__Supplied entries__.
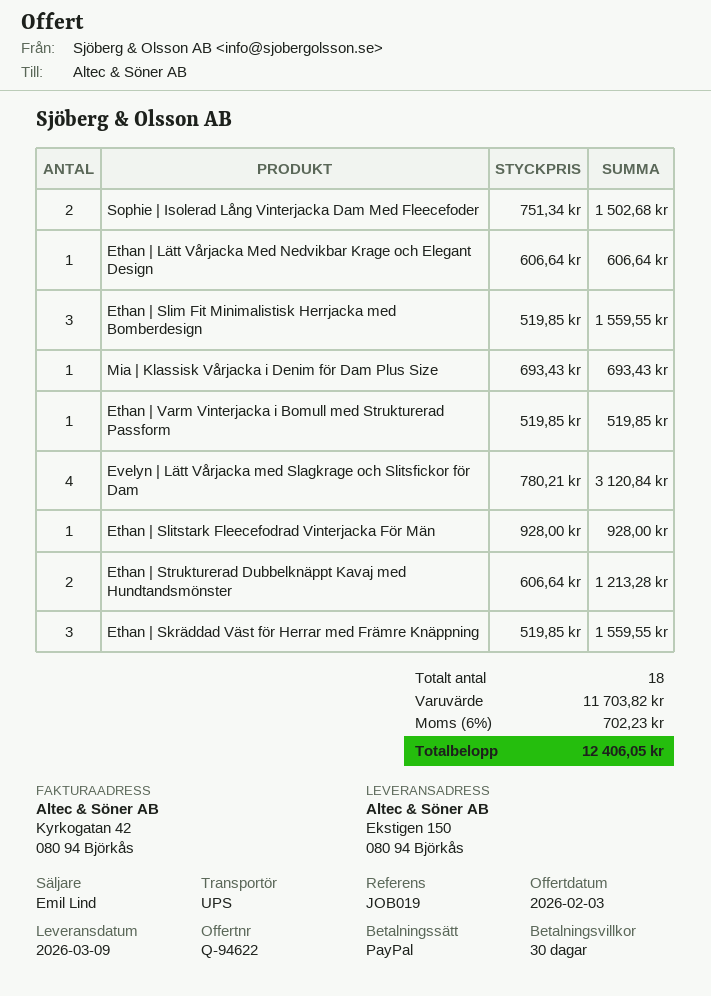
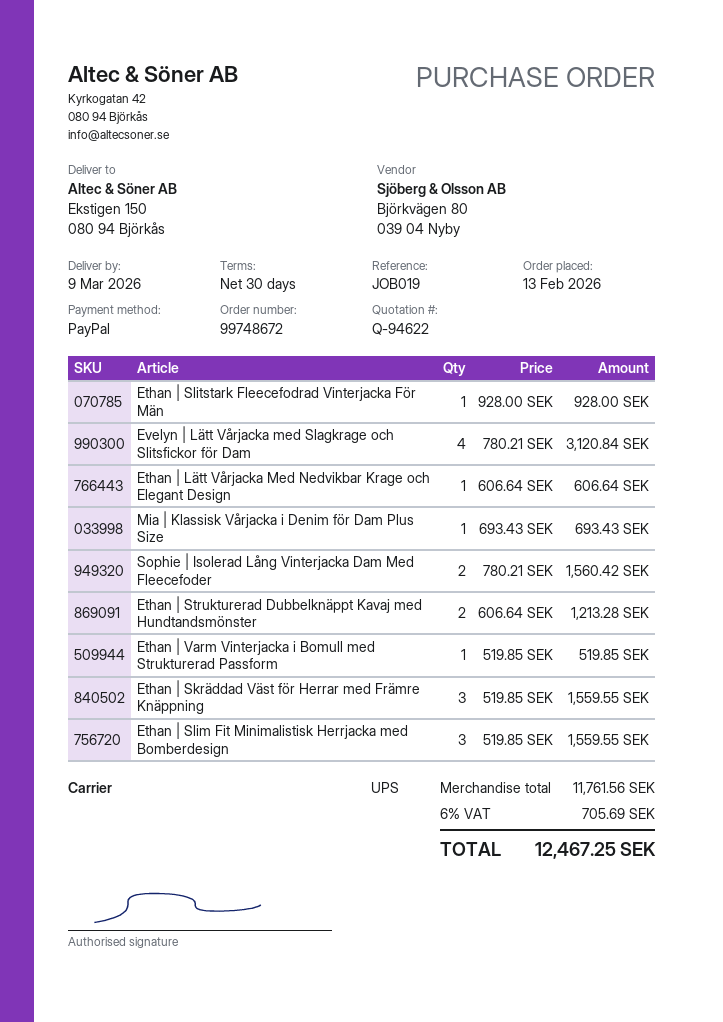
Sophie | Isolerad Lång Vinterjacka Dam Med Fleecefoder: 2 x 751.34 = 1502.68 -> 2 x 780.21 = 1560.42
subtotal: 11703.82 -> 11761.56
tax: 6% = 702.23 -> 6% = 705.69
total: 12406.05 -> 12467.25

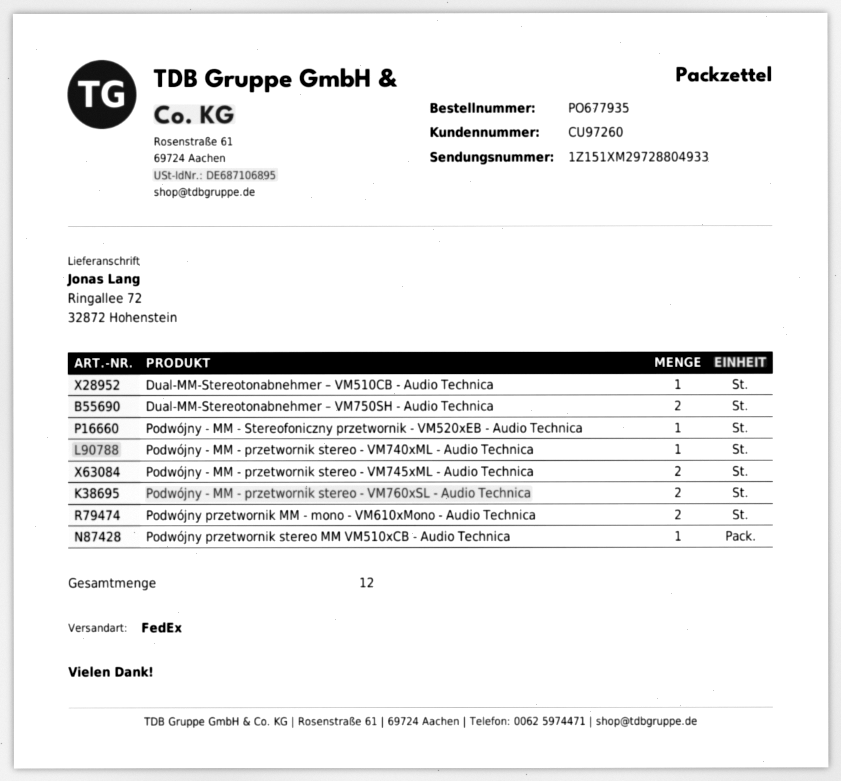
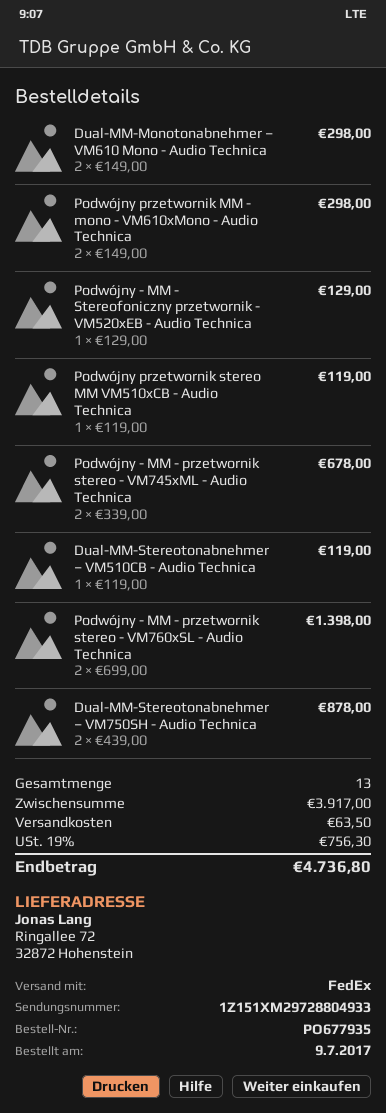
Podwójny - MM - przetwornik stereo - VM740xML - Audio Technica: 1 -> none
Dual-MM-Monotonabnehmer – VM610 Mono - Audio Technica: none -> 2
total quantity: 12 -> 13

__Problem requirements__.
In the answer, repeat exactly the lines from the top of the entries above through the line with "Podwójny - MM", and leave pictures out of it.

__Response__.
Sophie | Isolerad Lång Vinterjacka Dam Med Fleecefoder: 2 x 751.34 = 1502.68 -> 2 x 780.21 = 1560.42
subtotal: 11703.82 -> 11761.56
tax: 6% = 702.23 -> 6% = 705.69
total: 12406.05 -> 12467.25

Podwójny - MM - przetwornik stereo - VM740xML - Audio Technica: 1 -> none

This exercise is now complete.